Great comment, and everyone here should turn off their computers and get behind their Indy candidates in the material political world.
Fat chance.
The Net is the digital equivalent of an iron lung, pace maker and dialysis in your pocket.
Really! Without your computer you wouldn’t be reading this, there’s no printed version I know of, How would independent candidates even get their message out these days.
Rent a hall, put up posters and engage with… what’s the word, local voters!
Actual people, not an amorphous blob of net denizens.
Spot on.
True, i did mean it symbolically…ie less energy and passion and time aimed at frustrating, impotent, echo-chamber discussions here, more door-knocking, rallying and campaigning where it can effect change.

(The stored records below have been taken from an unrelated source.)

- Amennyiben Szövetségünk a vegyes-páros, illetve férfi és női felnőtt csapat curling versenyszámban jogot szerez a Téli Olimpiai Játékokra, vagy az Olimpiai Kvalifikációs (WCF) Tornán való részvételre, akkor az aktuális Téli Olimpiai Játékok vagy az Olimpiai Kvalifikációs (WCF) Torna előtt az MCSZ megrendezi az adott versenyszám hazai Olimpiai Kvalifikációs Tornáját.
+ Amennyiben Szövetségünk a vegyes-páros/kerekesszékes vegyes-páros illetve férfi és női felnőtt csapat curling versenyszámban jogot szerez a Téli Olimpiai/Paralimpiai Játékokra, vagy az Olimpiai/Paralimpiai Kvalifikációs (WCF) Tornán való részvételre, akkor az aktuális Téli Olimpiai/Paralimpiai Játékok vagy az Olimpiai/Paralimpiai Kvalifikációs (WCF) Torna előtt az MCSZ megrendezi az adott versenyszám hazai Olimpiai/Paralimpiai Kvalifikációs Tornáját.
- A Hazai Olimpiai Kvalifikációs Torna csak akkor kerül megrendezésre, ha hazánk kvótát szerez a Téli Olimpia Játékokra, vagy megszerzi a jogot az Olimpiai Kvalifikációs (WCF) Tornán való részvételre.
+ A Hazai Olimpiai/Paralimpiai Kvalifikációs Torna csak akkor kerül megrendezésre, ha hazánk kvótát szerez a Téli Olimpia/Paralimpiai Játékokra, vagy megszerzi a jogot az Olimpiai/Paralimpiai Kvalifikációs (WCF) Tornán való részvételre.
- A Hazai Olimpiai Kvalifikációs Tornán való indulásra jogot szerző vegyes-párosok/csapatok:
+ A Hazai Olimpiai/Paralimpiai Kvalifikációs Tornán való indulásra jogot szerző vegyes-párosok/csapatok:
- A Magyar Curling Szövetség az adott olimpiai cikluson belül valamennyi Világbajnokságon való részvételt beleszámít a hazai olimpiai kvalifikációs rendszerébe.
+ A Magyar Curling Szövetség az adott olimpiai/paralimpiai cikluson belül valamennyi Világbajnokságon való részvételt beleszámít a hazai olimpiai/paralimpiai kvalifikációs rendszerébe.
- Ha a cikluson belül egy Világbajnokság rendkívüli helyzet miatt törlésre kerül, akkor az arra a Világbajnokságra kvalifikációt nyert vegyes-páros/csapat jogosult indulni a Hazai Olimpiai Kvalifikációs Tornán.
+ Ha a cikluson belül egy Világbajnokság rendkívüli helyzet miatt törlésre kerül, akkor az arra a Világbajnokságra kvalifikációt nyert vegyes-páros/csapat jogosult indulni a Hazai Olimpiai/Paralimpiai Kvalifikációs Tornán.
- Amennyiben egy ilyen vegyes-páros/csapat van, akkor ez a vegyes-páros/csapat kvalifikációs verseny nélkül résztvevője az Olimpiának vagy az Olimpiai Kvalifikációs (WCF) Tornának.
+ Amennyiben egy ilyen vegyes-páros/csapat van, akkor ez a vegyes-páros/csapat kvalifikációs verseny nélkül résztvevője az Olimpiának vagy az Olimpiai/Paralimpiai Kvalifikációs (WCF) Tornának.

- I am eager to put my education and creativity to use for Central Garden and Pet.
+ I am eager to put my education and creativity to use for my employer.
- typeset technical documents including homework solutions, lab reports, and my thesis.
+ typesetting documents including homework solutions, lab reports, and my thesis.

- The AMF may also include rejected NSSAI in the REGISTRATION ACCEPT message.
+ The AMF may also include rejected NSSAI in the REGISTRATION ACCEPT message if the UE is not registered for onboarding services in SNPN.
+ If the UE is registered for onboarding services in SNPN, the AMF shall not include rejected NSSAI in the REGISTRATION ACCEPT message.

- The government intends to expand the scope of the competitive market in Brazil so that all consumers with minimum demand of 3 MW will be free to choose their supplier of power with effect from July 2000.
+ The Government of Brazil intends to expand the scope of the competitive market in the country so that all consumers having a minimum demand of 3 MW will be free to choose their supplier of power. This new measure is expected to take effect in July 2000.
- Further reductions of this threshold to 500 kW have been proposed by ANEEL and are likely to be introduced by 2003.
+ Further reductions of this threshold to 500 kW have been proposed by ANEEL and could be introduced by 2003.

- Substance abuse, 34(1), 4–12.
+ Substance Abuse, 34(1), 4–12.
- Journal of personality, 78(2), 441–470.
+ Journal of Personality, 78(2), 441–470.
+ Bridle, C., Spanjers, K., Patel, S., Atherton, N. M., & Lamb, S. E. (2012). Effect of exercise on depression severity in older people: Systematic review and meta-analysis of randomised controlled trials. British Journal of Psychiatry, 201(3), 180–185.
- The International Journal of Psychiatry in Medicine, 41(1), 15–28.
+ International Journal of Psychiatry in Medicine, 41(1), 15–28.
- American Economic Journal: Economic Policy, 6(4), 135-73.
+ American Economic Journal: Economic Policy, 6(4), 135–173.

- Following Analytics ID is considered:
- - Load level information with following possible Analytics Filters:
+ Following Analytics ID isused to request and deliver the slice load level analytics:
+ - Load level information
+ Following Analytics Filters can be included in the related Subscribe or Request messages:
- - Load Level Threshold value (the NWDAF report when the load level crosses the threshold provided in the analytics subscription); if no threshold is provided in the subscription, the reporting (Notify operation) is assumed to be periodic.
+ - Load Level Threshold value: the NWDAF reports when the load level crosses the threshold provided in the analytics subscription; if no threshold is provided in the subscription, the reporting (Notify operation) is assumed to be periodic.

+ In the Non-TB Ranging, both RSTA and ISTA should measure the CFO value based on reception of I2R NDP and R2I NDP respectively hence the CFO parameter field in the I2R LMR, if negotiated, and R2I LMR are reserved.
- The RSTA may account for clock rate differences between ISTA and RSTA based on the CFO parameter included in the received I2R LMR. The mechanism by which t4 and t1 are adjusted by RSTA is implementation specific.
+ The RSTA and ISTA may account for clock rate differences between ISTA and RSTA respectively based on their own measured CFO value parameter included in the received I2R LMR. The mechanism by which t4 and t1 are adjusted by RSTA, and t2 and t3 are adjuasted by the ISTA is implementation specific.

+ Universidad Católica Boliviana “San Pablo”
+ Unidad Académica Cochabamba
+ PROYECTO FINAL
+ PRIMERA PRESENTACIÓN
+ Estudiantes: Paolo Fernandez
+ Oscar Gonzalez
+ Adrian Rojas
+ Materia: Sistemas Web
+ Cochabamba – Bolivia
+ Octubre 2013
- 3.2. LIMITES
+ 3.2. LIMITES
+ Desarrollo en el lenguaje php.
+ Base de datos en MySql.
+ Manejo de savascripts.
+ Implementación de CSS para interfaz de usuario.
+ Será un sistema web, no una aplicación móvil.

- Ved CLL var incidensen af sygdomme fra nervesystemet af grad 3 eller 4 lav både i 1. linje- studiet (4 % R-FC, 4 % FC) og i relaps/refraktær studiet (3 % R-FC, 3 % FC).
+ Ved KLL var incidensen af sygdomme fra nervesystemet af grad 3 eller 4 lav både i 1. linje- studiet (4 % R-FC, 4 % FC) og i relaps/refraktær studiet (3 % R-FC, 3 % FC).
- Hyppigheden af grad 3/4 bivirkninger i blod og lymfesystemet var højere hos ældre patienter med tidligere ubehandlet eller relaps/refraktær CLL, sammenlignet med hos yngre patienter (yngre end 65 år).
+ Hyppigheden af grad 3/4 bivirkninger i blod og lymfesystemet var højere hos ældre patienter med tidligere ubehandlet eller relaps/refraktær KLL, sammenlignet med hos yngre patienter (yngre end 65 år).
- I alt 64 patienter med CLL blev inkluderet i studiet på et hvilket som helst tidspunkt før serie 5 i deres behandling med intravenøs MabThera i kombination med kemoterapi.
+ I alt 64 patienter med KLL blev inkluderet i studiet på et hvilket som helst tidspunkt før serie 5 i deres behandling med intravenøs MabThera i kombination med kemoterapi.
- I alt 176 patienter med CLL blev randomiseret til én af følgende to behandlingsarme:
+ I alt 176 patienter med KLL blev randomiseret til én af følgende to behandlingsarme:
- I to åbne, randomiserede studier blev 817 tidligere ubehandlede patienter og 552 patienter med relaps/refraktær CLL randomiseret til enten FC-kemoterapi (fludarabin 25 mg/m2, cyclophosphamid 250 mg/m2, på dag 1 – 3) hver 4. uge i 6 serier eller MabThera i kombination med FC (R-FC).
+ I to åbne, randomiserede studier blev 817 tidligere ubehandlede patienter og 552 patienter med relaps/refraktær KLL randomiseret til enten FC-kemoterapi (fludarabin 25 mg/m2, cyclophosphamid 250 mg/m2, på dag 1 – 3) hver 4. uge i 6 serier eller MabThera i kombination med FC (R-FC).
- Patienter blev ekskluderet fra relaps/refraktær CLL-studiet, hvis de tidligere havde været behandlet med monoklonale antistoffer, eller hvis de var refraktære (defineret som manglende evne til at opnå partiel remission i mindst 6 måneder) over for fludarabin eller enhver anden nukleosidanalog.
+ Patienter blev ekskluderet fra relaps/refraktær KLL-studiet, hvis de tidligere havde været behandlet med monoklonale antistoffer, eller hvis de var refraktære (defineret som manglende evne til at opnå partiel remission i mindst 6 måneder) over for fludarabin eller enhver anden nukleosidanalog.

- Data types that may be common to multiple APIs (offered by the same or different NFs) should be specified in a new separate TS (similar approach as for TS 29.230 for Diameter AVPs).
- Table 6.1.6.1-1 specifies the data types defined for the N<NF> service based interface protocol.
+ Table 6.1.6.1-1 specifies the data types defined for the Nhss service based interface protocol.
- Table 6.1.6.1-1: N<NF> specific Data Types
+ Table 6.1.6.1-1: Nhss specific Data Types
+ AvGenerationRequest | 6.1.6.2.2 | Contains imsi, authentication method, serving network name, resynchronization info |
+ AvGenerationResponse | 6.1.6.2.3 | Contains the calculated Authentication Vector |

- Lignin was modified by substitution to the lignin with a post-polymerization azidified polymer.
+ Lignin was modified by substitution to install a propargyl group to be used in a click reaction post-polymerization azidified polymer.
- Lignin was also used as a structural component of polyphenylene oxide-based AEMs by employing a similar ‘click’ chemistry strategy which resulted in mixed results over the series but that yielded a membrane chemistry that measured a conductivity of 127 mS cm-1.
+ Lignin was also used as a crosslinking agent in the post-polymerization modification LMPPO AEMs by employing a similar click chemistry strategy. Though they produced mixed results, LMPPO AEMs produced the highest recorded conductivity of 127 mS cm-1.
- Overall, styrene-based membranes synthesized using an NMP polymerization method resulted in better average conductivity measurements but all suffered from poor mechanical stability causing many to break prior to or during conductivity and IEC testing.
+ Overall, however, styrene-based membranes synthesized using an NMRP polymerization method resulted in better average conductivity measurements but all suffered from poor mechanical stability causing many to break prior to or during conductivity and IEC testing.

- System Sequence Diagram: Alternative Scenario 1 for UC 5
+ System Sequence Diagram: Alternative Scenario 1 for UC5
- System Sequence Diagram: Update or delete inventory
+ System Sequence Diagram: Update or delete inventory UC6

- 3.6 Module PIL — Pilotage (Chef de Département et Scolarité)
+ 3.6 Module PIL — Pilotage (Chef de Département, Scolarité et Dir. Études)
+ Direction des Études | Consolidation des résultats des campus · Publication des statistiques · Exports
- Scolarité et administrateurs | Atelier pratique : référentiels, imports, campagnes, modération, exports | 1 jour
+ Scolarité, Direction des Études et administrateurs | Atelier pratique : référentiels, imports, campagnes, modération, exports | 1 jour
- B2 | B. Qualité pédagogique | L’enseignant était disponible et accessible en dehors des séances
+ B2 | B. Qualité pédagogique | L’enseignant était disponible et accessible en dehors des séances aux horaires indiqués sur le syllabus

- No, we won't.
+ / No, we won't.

Some of us have lived our entire political lives being told endlessly by professional ‘opinion havers’ how sh*t our politics is, how sh*t our politicians are, how sh*t Australian voters are, how…futile and hopeless and sh*t it all is. By people who by and large I might add have lived fantastic, engaged, interesting, privileged and rewarding political lifetimes.
I’m just sick of it. Sick of unelected, unaccountable mouthpieces going ‘blah blah blah’ about politics. Most of us voters are actually pretty optimistic and generally fairly positive about the politicians we do engage with.
The media? The professional opinion motormouths who have lucratively inserted themselves between voters and elected? Personally I wish every last one of them would shut up and f*ck off. Would give the rest of us a chance to democratically breath.
Go out and engage in real material politics. Get out of the hateful little echo-chambers of the terminally impotent, the lifelong frustrated watchers.
It’s teeming with optimism, positivity and goodwill out there. Life is too short to spend it wailing about how sh*t everything is.
Hooray. I’ve been waiting for this to be mentioned. And it’s not just anger being shown but hope and optimism. Stop moaning and get out there and do something.